[EXERCISE OBJECTIVE] From the listing below, copy out every line where the word "Demo" appears.

[TASK MATERIAL]

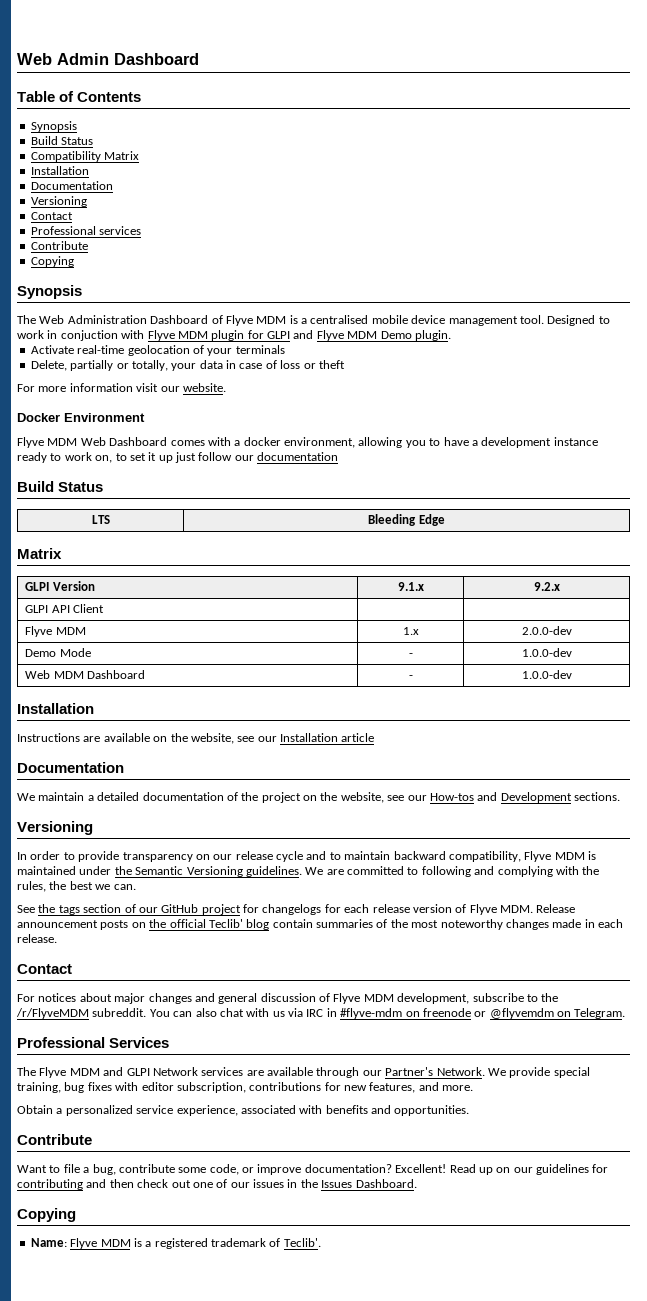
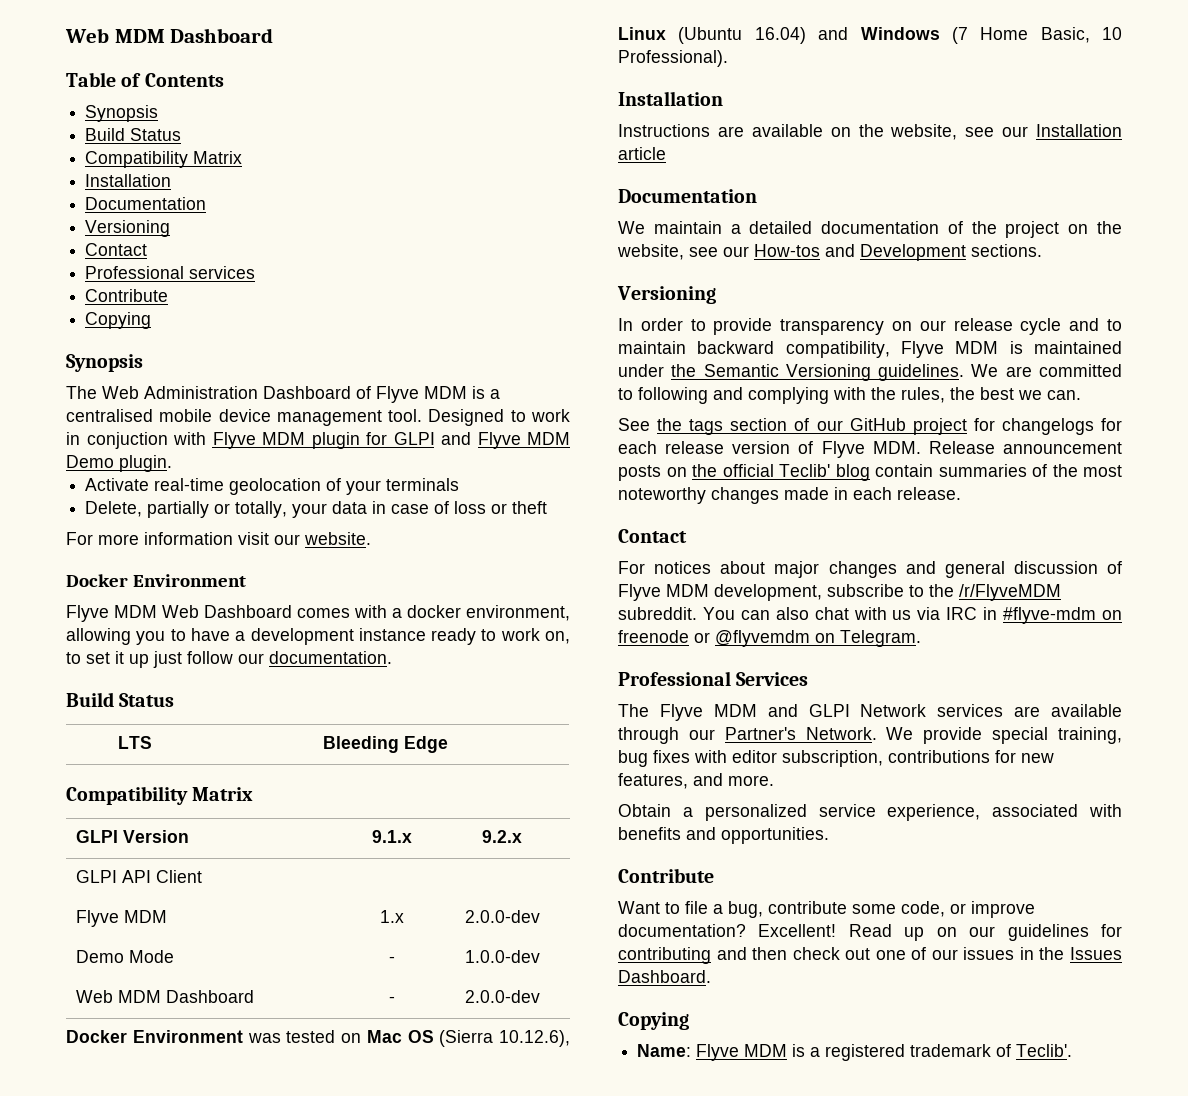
[17,53,109,65] Web Admin -> [65,28,165,43] Web MDM
[257,452,339,461] documentation -> [269,651,392,664] documentation.
(445, 520) none -> [66,786,188,805] Compatibility
[521,670,572,679] 1.0.0-dev -> [464,990,540,1003] [66,1030,570,1047] [618,27,1122,44] [618,50,728,67] 2.0.0-dev // Docker Environment was tested on Mac OS (Sierra 10.12.6), Linux (Ubuntu 16.04) and Windows (7 Home Basic, 10 Professional).

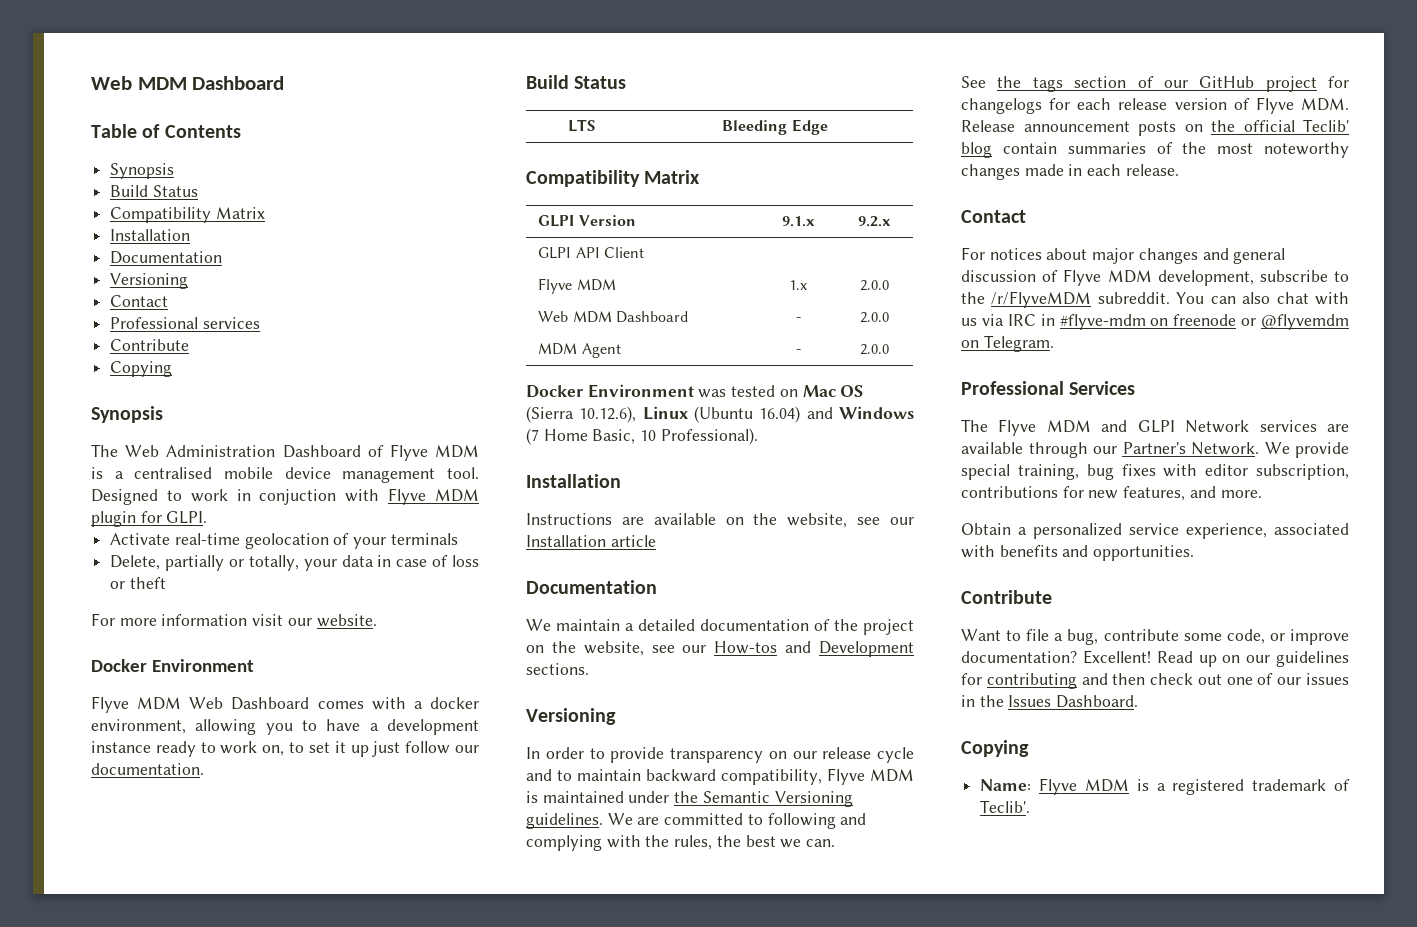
[393,432,570,449] [66,455,172,472] GLPI and Flyve MDM Demo plugin. -> [166,511,208,524] GLPI.
[464,910,540,923] [75,950,174,963] [388,956,395,963] [464,950,540,963] 2.0.0-dev // Demo Mode | - | 1.0.0-dev -> [860,280,889,291] 2.0.0
[464,990,540,1003] 2.0.0-dev -> [860,312,889,323] [538,343,621,358] [795,349,801,354] [860,344,889,355] 2.0.0 // MDM Agent | - | 2.0.0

[SOLUTION]
[393,432,570,449] [66,455,172,472] GLPI and Flyve MDM Demo plugin. -> [166,511,208,524] GLPI.
[464,910,540,923] [75,950,174,963] [388,956,395,963] [464,950,540,963] 2.0.0-dev // Demo Mode | - | 1.0.0-dev -> [860,280,889,291] 2.0.0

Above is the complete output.